Report all lines of the records that contain "does".

[Stored data]
════

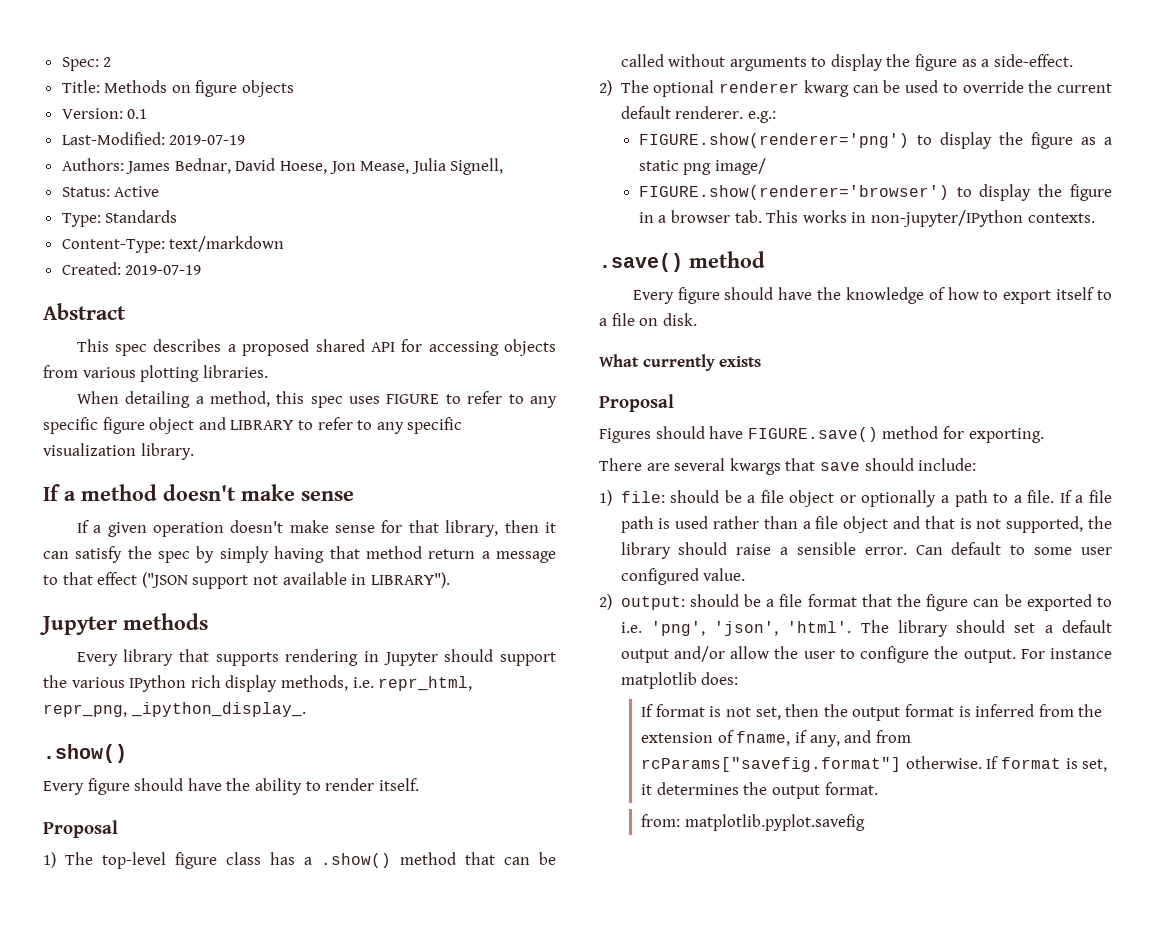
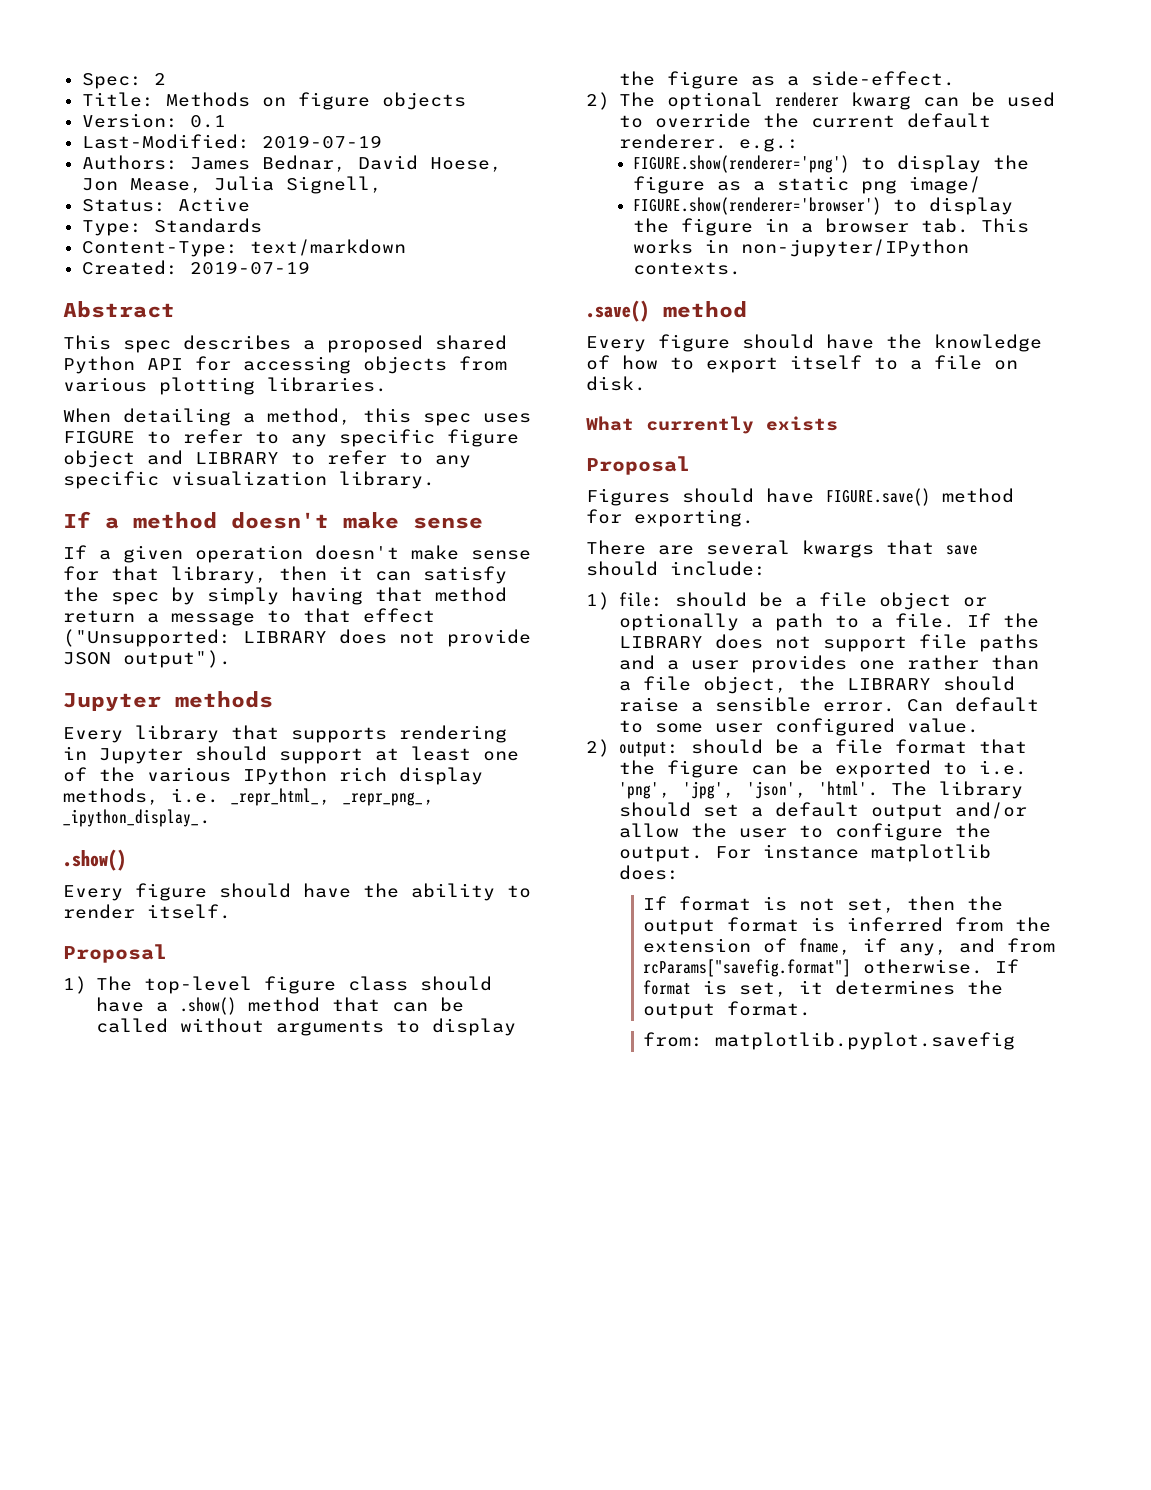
(365, 345) none -> [63,356,135,374] Python
[141,572,450,589] ("JSON support not available in LIBRARY"). -> [63,629,531,647] [63,650,231,668] ("Unsupported: LIBRARY does not provide JSON output").
(557, 659) none -> [375,746,519,761] [63,767,87,782] at least one of
[378,676,473,691] [43,704,127,717] repr_html, repr_png, -> [231,788,435,806] _repr_html_, _repr_png_,
[269,852,295,865] has -> [419,976,492,991] [95,997,144,1012] should have
[1075,490,1112,503] [620,516,1112,533] [620,542,671,559] a file path is used rather than a file object and that is not supported, the library -> [1002,613,1039,628] [618,634,1039,652] [618,655,1039,673] [618,676,931,694] the LIBRARY does not support file paths and a user provides one rather than a file object, the LIBRARY
(705, 628) none -> [682,781,735,799] 'jpg',

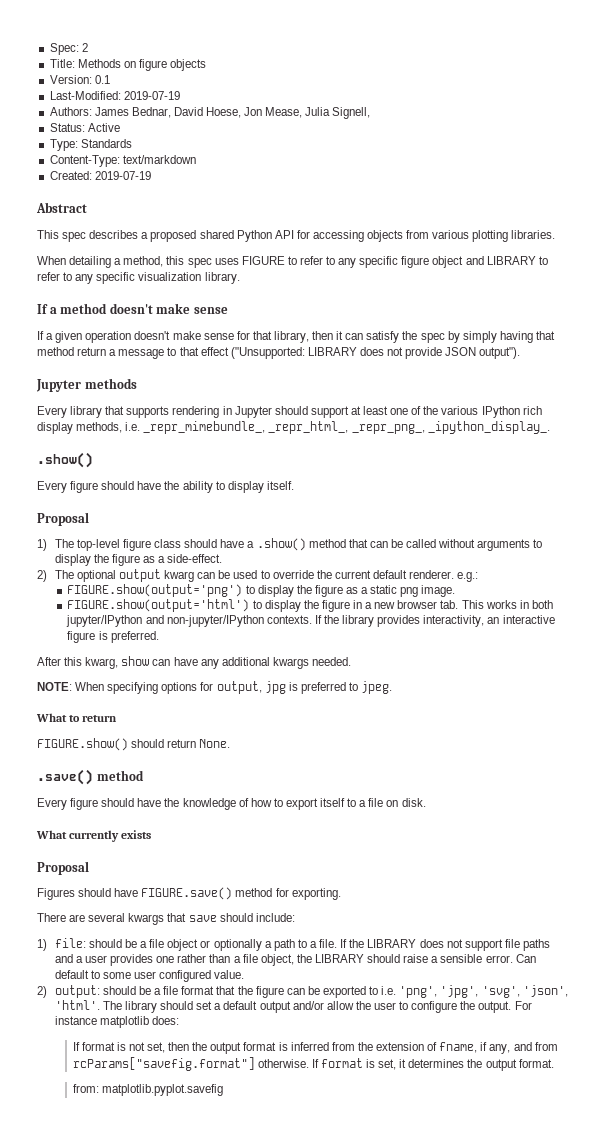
(219, 795) none -> [143,421,266,434] _repr_mimebundle_,
[63,904,135,919] render -> [227,481,264,493] display
[774,92,839,107] renderer -> [119,569,162,582] output
[633,155,850,173] FIGURE.show(renderer='png') -> [67,584,243,597] FIGURE.show(output='png')
[909,176,982,194] [633,197,882,215] image/ // FIGURE.show(renderer='browser') -> [421,585,456,597] [67,599,250,612] image. // FIGURE.show(output='html')
(814, 228) none -> [374,602,396,609] new
(730, 246) none -> [531,600,553,609] [66,615,164,627] both jupyter/IPython and
(742, 268) none -> [314,615,555,627] [67,631,159,643] [37,656,351,669] [37,681,393,694] [36,713,118,722] [37,738,231,751] If the library provides interactivity, an interactive figure is preferred. // After this kwarg, show can have any additional kwargs needed. // NOTE: When specifying options for output, jpg is preferred to jpeg. // What to return // FIGURE.show() should return None.
(735, 790) none -> [481,986,520,998] 'svg',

════

**Response area:**
[141,572,450,589] ("JSON support not available in LIBRARY"). -> [63,629,531,647] [63,650,231,668] ("Unsupported: LIBRARY does not provide JSON output").
[1075,490,1112,503] [620,516,1112,533] [620,542,671,559] a file path is used rather than a file object and that is not supported, the library -> [1002,613,1039,628] [618,634,1039,652] [618,655,1039,673] [618,676,931,694] the LIBRARY does not support file paths and a user provides one rather than a file object, the LIBRARY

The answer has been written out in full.